_Problem to solve:_
Beginning with the line where "(200, 163) none" appears, repeat every remaining line of the entries exactly, the last line included.

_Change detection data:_
*****

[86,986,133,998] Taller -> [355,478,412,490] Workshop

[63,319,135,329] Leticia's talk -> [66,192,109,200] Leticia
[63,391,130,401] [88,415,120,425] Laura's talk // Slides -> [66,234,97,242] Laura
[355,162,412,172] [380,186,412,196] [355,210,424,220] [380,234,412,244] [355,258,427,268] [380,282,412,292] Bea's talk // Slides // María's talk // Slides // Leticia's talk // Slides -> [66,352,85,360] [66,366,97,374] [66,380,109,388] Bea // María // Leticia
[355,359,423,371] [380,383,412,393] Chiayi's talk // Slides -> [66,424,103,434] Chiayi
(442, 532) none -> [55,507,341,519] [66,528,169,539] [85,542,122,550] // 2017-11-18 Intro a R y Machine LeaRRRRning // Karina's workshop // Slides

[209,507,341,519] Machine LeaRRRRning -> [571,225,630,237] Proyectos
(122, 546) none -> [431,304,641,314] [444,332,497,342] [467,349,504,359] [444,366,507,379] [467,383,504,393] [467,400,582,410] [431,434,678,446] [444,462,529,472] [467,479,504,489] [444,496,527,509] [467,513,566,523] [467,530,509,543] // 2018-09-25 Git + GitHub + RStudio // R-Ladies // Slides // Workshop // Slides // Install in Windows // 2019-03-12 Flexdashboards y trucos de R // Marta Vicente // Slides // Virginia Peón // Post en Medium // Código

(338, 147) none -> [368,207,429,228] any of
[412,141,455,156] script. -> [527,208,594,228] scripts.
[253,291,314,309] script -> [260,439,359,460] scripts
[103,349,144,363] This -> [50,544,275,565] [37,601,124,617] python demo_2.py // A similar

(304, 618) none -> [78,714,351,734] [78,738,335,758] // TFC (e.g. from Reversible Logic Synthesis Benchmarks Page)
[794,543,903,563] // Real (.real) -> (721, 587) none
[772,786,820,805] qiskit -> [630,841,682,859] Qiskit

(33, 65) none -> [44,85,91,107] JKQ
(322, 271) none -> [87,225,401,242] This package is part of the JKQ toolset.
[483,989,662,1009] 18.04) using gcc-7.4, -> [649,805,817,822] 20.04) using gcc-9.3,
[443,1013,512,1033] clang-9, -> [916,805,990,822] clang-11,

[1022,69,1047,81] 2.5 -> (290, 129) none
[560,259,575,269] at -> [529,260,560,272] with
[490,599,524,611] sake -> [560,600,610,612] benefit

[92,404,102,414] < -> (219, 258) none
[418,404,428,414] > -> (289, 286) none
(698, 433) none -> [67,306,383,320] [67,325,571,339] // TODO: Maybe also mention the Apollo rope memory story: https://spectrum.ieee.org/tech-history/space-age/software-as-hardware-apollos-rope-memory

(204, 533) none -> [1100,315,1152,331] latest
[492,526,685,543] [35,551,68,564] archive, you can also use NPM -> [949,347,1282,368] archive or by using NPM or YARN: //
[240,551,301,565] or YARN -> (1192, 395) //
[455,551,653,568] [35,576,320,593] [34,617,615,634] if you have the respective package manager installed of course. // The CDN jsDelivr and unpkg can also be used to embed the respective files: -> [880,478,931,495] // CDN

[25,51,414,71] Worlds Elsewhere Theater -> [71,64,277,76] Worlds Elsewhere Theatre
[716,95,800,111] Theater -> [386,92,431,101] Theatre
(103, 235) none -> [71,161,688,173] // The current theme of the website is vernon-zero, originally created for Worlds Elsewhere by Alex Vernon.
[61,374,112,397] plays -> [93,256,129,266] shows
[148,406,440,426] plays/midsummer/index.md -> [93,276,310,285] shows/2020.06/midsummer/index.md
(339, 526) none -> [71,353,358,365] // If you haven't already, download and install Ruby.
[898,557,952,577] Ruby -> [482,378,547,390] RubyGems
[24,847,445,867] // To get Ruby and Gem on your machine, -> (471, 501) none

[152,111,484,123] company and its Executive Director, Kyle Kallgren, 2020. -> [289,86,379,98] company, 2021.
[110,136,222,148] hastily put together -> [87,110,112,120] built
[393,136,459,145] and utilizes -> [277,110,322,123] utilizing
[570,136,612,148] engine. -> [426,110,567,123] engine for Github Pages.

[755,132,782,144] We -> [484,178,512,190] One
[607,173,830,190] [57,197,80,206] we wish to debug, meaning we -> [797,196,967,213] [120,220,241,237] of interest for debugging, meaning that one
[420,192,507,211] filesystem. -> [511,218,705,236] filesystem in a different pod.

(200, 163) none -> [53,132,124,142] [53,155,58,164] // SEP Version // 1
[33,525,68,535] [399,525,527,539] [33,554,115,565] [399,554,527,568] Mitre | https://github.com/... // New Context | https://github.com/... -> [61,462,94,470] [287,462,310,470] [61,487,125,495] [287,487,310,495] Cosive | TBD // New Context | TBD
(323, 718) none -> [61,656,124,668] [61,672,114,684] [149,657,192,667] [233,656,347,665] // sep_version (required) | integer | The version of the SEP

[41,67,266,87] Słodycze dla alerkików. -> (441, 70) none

*****

_Response for this exercise:_
(200, 163) none -> [53,132,124,142] [53,155,58,164] // SEP Version // 1
[33,525,68,535] [399,525,527,539] [33,554,115,565] [399,554,527,568] Mitre | https://github.com/... // New Context | https://github.com/... -> [61,462,94,470] [287,462,310,470] [61,487,125,495] [287,487,310,495] Cosive | TBD // New Context | TBD
(323, 718) none -> [61,656,124,668] [61,672,114,684] [149,657,192,667] [233,656,347,665] // sep_version (required) | integer | The version of the SEP

[41,67,266,87] Słodycze dla alerkików. -> (441, 70) none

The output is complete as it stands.